Mizzi was definitely more discreet than Bent Iversen in how he used his contacts at Enemalta. In March 2005, 19 days before the official meeting between BWSC and Enemalta, Mizzi arranged for Martin Kok Jensen to come to Malta and meet his Enemalta contacts. These confidential meetings obviously did not take place at the offices of Enemalta where the other meetings with the other bidders were taking place. Meetings like these, of which there would be regularly for the whole tendering and adjudicating process between 2005 and 2009, took place outside the framework of the formal meetings set up by Enemalta.
BWSC were very impressed with the work Mizzi did for them and they saw him as crucial to win the contract. They considered him very well connected, both within Enemalta and the local political network. They constantly supplied him with information for his contacts referred to as “third persons” and which he referred to as “third party” whom he contacted regularly in unofficial discussions outside Enemalta. These contacts kept him informed in how the tendering process was going and also informed him what BWSC’s rivals were doing.
For example, at one point a rival invited Mr Ronnie Vella, Head of Electricity Section at Enemalta, to visit Guernsey and see for himself a power station it built on the island. Mizzi’s contacts within Enemalta informed him about this and he immediately got in touch with BWSC to extend a similar invitation to Vella to visit Crete where BWSC had just completed a new power station. On June 15, 2005 he tells Jensen of BWSC: “It seems at a glance that your invitation to Mr Vella had an effect on his visit to Guernsey. They are still assessing both invitations as to whether attend or cancel both. We put him in a fix!! This means that our information about his visit was reliable.”
To stress that his informers at Enemalta did not include Mr Vella he told Jensen: “I had a whole day with Mr Vella last week at Enemalta and he never mentioned anything to me about the invitation.” When urging BWSC to invite Mr Vella, Mizzi had told them: “If I were you I would do it (send the invitation) to Mr Vella only and cc to others and he will decide whom to take with him like he will be doing in Guernsey, this is what I was told!!! Lets not interfere in his business, I know his character. Lets see if we can expose his face by taking off the mask.”

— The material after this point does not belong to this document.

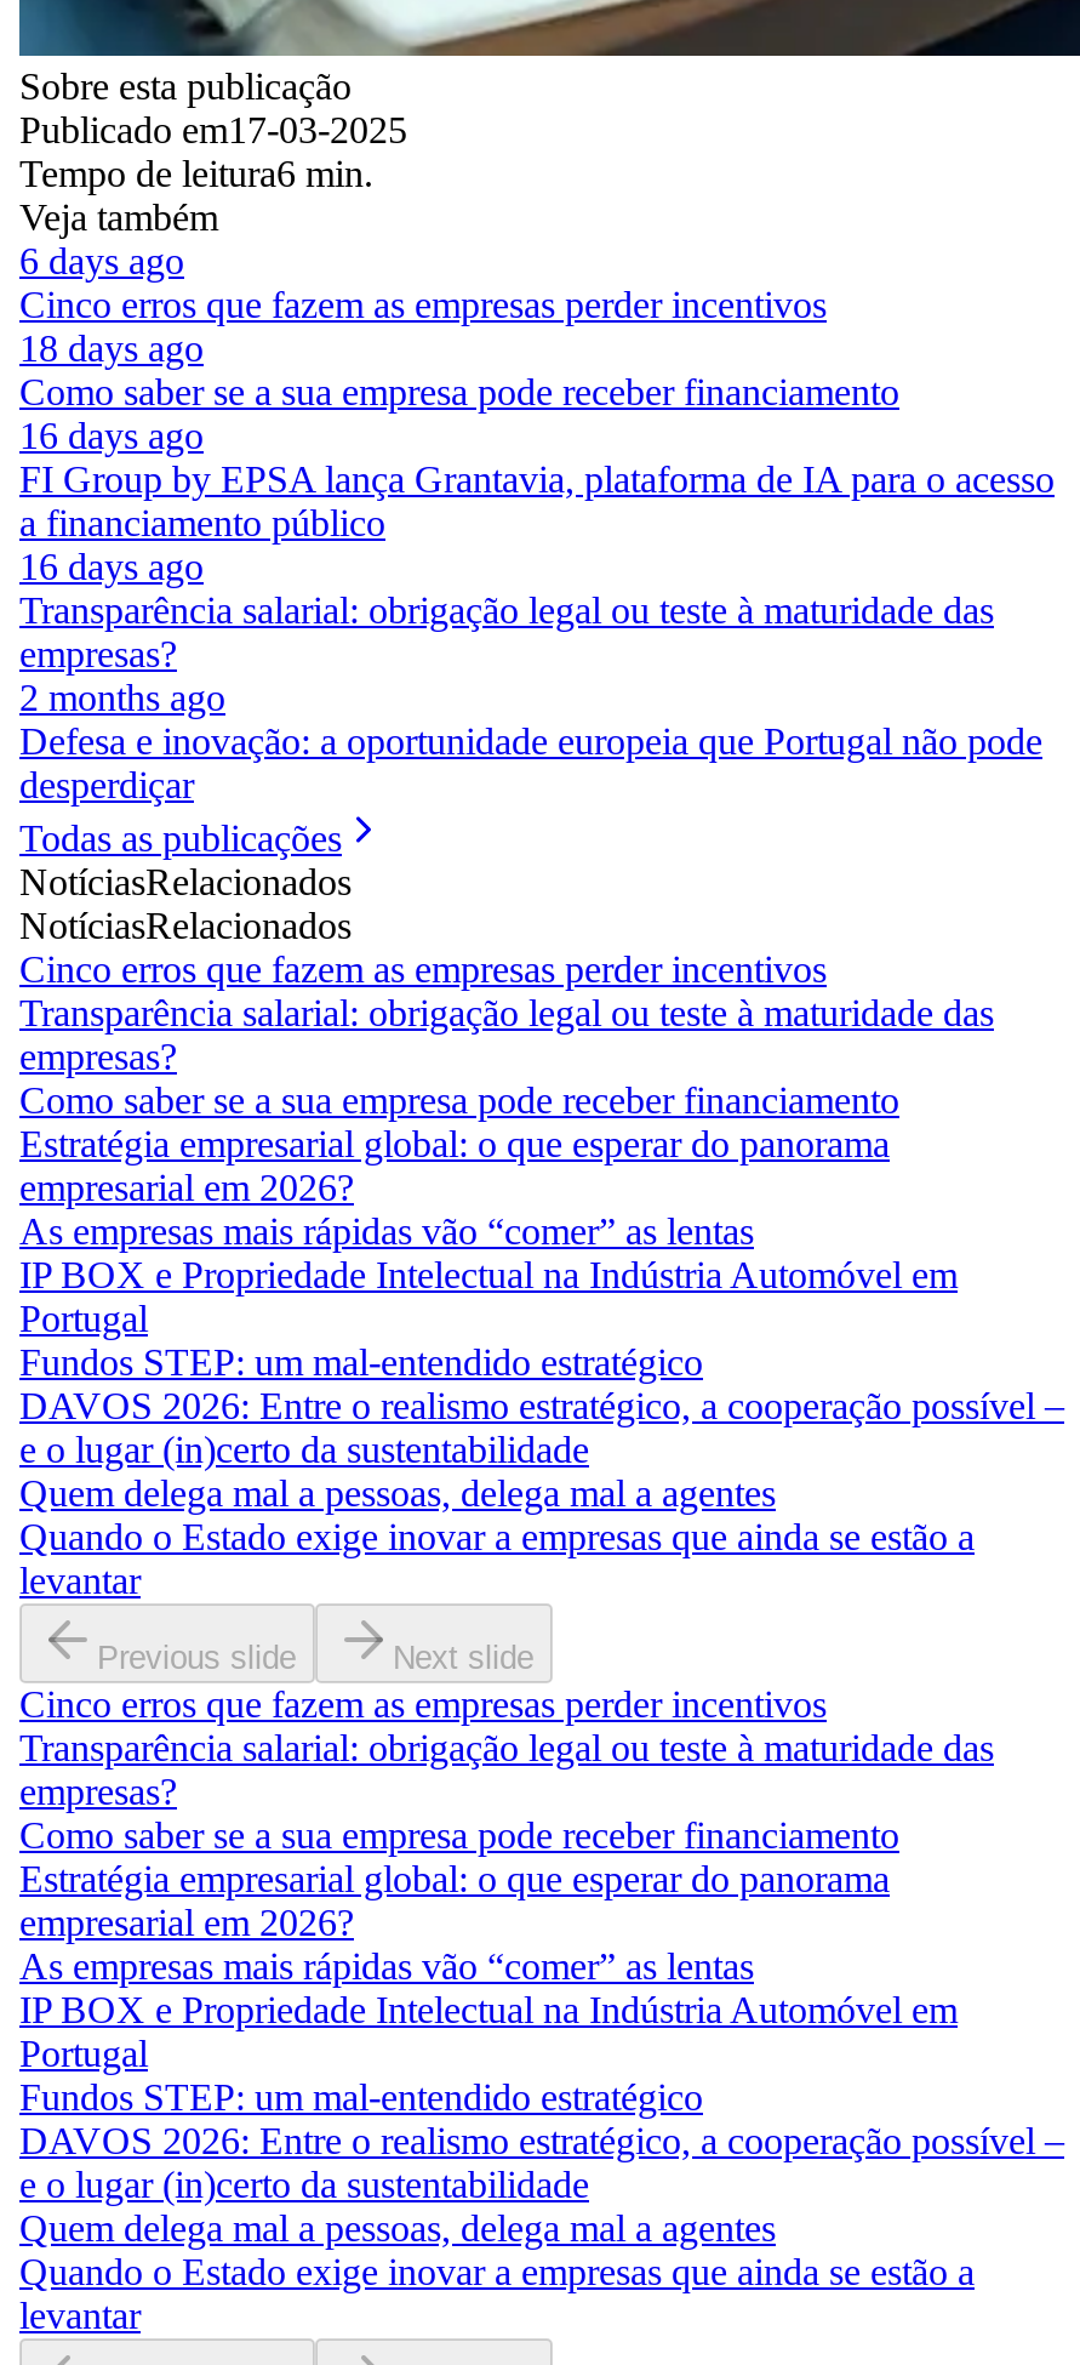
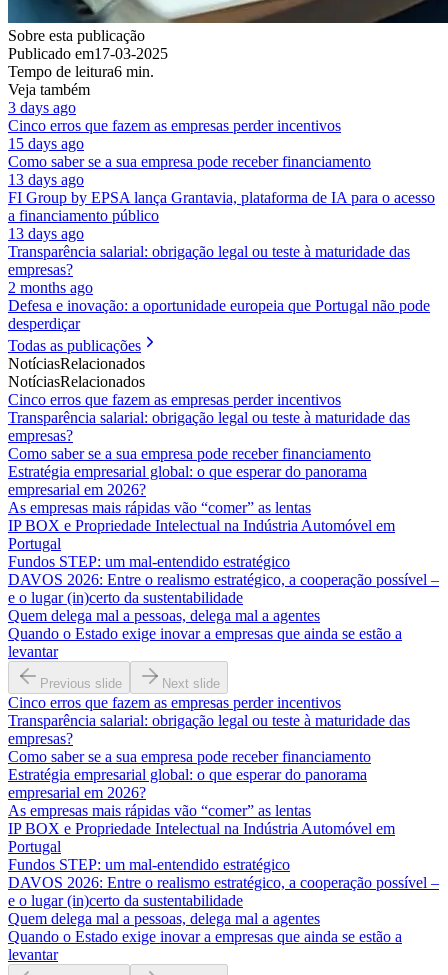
[19,240,184,281] 6 days ago -> [8,99,76,116] 3 days ago
[19,327,204,368] 18 days ago -> [8,135,84,152] 15 days ago
[19,414,204,456] 16 days ago -> [8,171,84,188] 13 days ago
[19,545,204,587] 16 days ago -> [8,225,84,242] 13 days ago

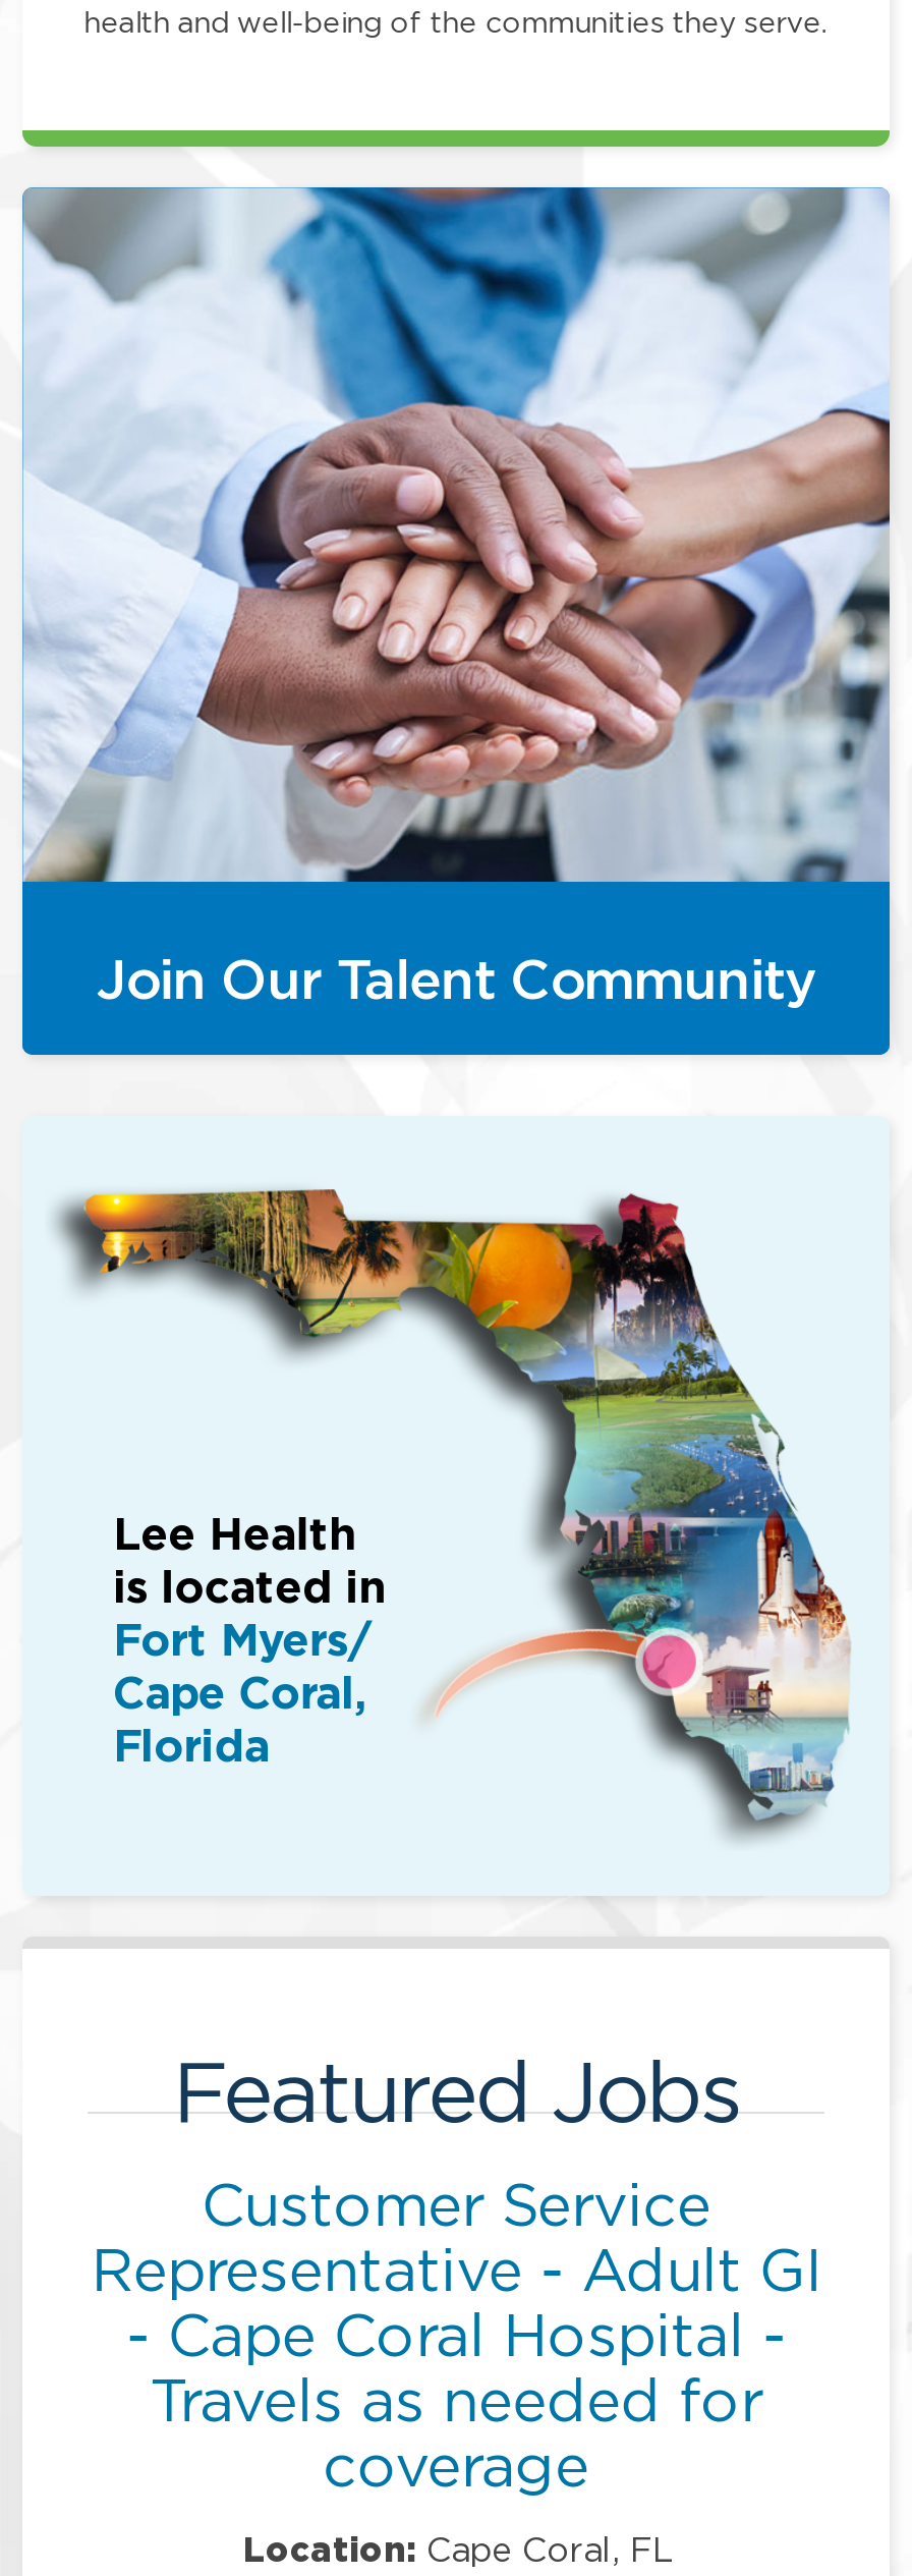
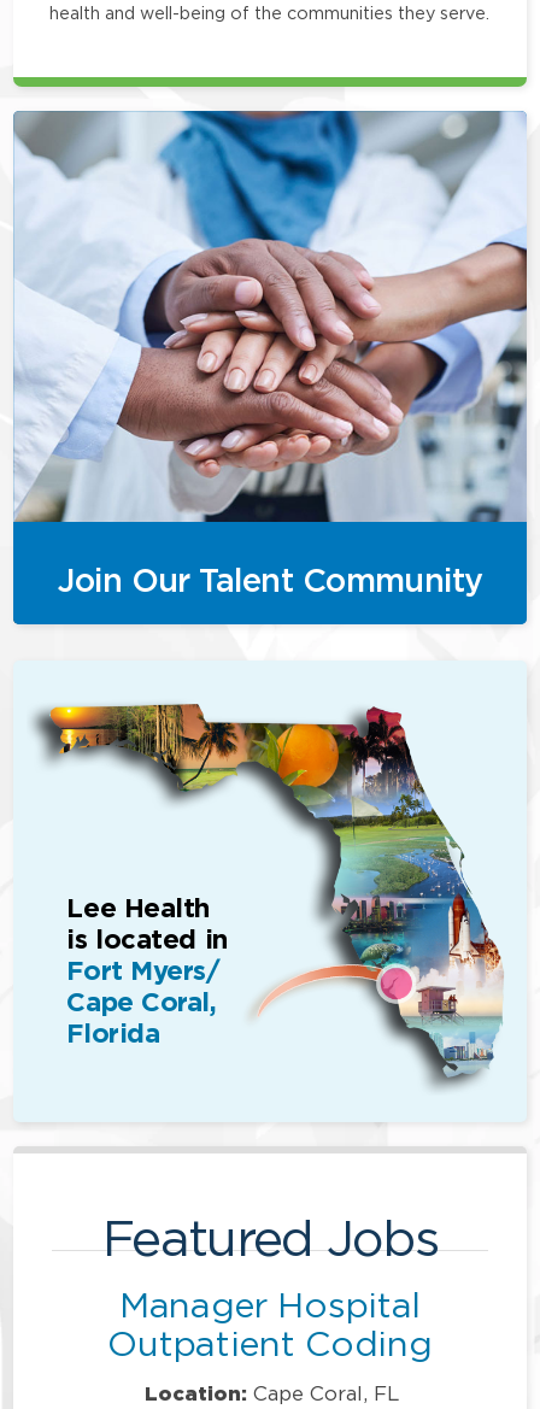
[91,2172,821,2496] Customer Service | Representative - Adult GI | - Cape Coral Hospital - | Travels as needed for | coverage -> [108,1286,432,1362] Manager Hospital | Outpatient Coding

Since February 2005 Mizzi has shown himself very confident that BWSC would clinch the deal. He persuaded BWSC that he had the right connections in Enemalta and the local political network to deliver and he did. Enemalta’s statement has very little to do with the real world, and quite hilarious especially when it states: “In no stage was there any official of the corporation involved in those emails or in those contacts.”